▸ Your goal
Please give the lines below again exactly as they stand, from the one that contains "35 | Figure: 0.1322 -> 0.1342" up to and including the one that contains "35 | Figure: 0.1342 -> 0.1344", leaving all pictures out.

(Change detection data)
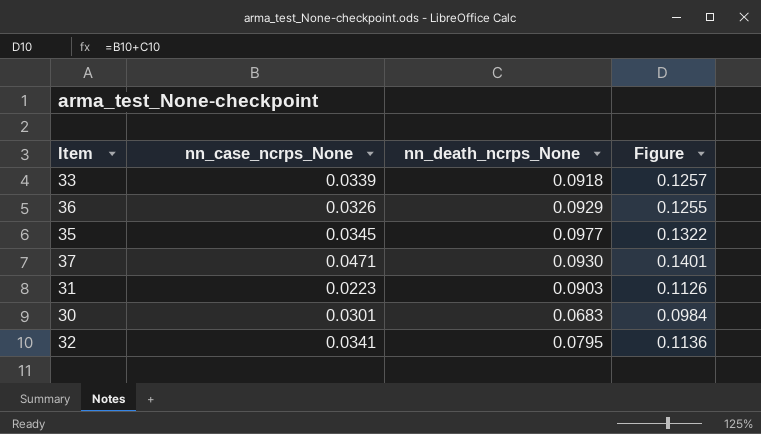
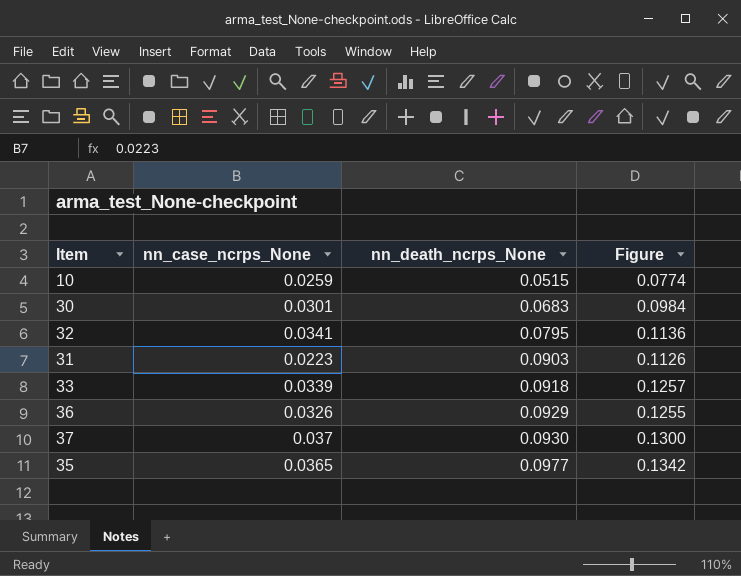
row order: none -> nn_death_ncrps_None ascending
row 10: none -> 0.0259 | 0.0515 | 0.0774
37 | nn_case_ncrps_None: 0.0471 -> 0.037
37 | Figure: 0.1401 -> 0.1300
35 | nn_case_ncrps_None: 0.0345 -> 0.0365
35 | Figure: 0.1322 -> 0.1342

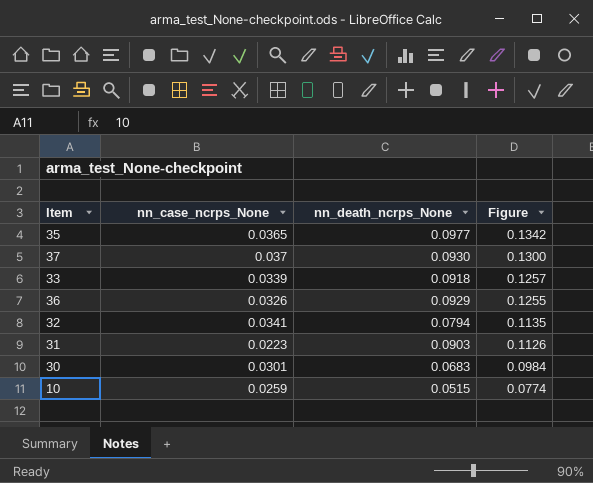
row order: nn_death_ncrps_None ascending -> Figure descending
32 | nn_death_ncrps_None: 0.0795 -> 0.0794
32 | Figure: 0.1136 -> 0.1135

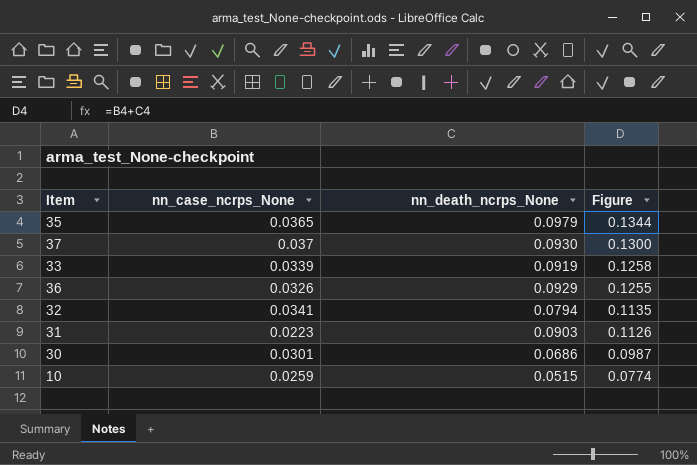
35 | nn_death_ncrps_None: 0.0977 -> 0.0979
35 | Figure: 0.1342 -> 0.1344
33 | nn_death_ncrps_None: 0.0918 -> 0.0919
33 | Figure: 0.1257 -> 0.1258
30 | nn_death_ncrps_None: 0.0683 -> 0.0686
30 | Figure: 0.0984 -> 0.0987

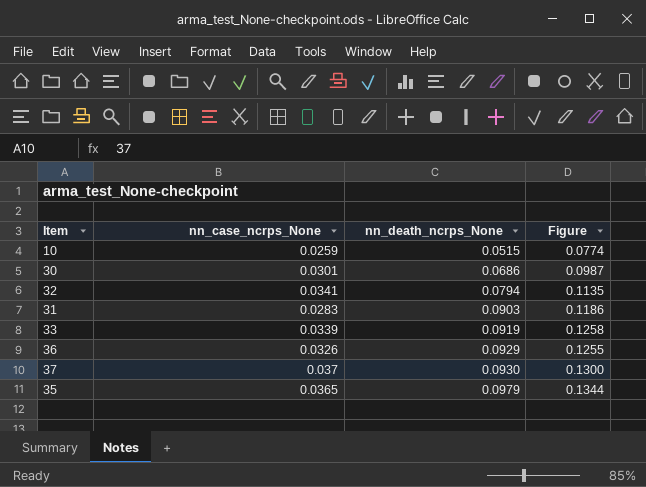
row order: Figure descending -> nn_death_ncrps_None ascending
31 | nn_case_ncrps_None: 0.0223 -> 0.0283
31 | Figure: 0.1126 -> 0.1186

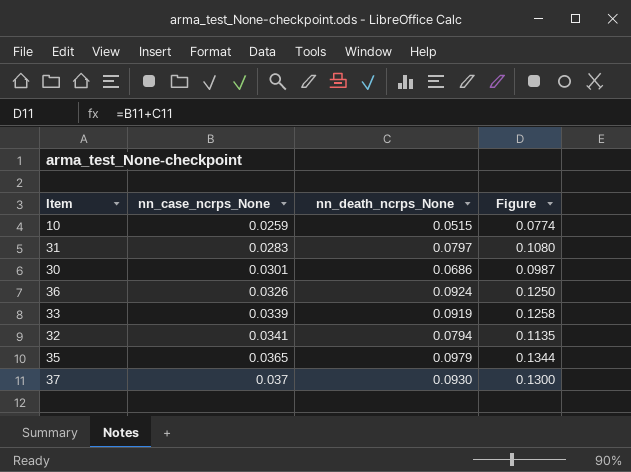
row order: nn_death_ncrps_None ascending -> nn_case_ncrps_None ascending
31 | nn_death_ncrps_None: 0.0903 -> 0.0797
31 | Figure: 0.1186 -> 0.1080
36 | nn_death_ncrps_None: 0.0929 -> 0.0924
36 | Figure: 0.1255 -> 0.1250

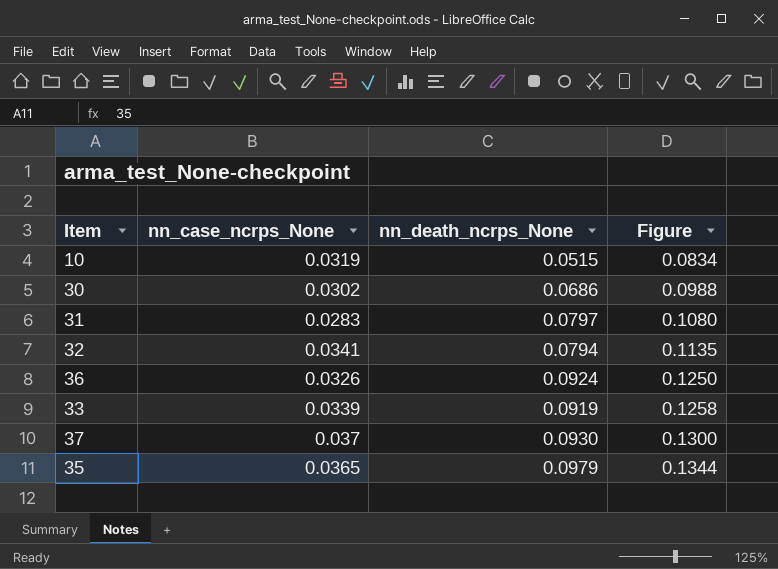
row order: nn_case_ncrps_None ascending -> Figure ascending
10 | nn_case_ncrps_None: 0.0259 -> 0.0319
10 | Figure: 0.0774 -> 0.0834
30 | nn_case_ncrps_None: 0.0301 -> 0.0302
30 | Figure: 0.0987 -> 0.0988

...

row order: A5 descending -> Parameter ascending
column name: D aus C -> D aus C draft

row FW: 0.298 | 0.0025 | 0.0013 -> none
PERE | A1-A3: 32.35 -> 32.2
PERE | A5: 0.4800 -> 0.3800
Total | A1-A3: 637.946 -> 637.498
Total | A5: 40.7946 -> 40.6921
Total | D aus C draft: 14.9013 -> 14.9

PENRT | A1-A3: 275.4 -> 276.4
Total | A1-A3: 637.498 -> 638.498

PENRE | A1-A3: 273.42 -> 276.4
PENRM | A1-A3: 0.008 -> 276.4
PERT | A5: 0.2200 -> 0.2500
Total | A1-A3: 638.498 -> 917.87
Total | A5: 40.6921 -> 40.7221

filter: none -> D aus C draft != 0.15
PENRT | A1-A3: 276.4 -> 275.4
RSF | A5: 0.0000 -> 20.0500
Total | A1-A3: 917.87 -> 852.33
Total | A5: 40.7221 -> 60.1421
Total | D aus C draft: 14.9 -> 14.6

▸ Solved exercise
35 | Figure: 0.1322 -> 0.1342

row order: nn_death_ncrps_None ascending -> Figure descending
32 | nn_death_ncrps_None: 0.0795 -> 0.0794
32 | Figure: 0.1136 -> 0.1135

35 | nn_death_ncrps_None: 0.0977 -> 0.0979
35 | Figure: 0.1342 -> 0.1344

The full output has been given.